RICHMOND, Va. — Hitting 60-plus battlefields in four years during the Civil War’s 150th anniversary takes as much passion and commitment as getting married or having a child.

Rob Orrison has squeezed in all of that since 2011, albeit not without some marital compromises, such as a wedding day on the anniversary of Confederate Gen. Robert E. Lee’s surrender at Appomattox Court House, Virginia.

Next week, Orrison will conclude his own epic march at the place where the curtain fell on the Civil War, with his spouse Jamie and 2-year-old son Carter accompanying him.

“There are worse hobbies,” Orrison said, while acknowledging his wife’s occasional impatience.

Orrison estimates he’s spent well over $10,000 and logged “thousands and thousands” of miles on the road, plus a couple of flights to his farthest destinations.

Name a Civil War battlefield, and he’s been there.

Petersburg? Yes.

Fort Sumter? Of course.

Gettysburg? Please.

Antietam, Perryville, Chancellorsville — been there, done that.

Orrison, 39, marched 3 miserable miles on a dark night in a drenching rain at Harpers Ferry, a rare low point in his travels.

He stood under a glittering starlit sky at 4 a.m. at Shiloh, a highlight. On his way, he wondered, “Who’s going to be here?” Some 2,000 people had the same idea.

“It was pitch black, nothing but the stars, and seeing the same kind of things soldiers saw 150 years ago,” he said. “That was pretty neat.”

At the commemoration of the Battle of First Manassas, he sweltered in 110-degree heat.

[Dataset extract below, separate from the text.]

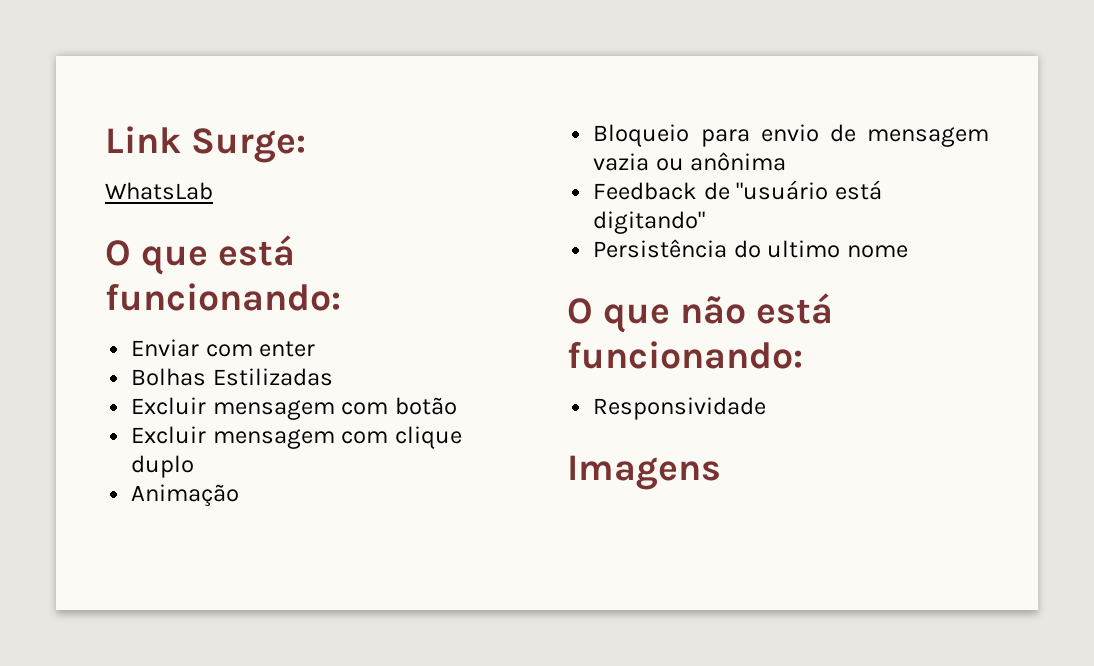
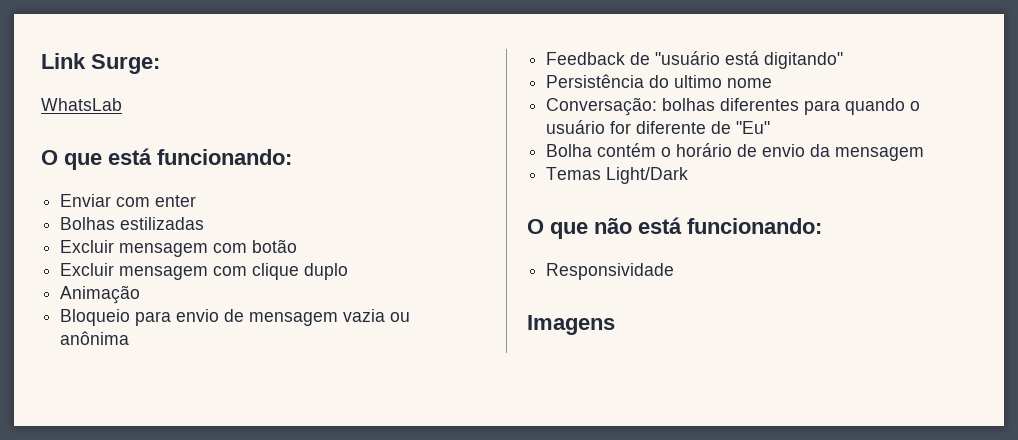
- Bolhas Estilizadas
+ Bolhas estilizadas
+ Conversação: bolhas diferentes para quando o usuário for diferente de "Eu"
+ Bolha contém o horário de envio da mensagem
+ Temas Light/Dark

In recent weeks, he’s been to Petersburg and Sailor’s Creek, and stopped in Richmond a week ahead of Appomattox for the fall of the former capital of the Confederacy. All are dominos leading to Appomattox, about 90 miles west of Richmond, and Lee’s surrender to his Union counterpart, Gen. Ulysses S. Grant.

He travels in his 2005 Ford Escape or a 2011 Toyota RAV4, typically encamping at the nearest Hampton Inn. He often travels with a friend or co-worker, and returns home with T-shirts and books.

Orrison compares his travels to a baseball fan’s pilgrimage to every Major League ballpark.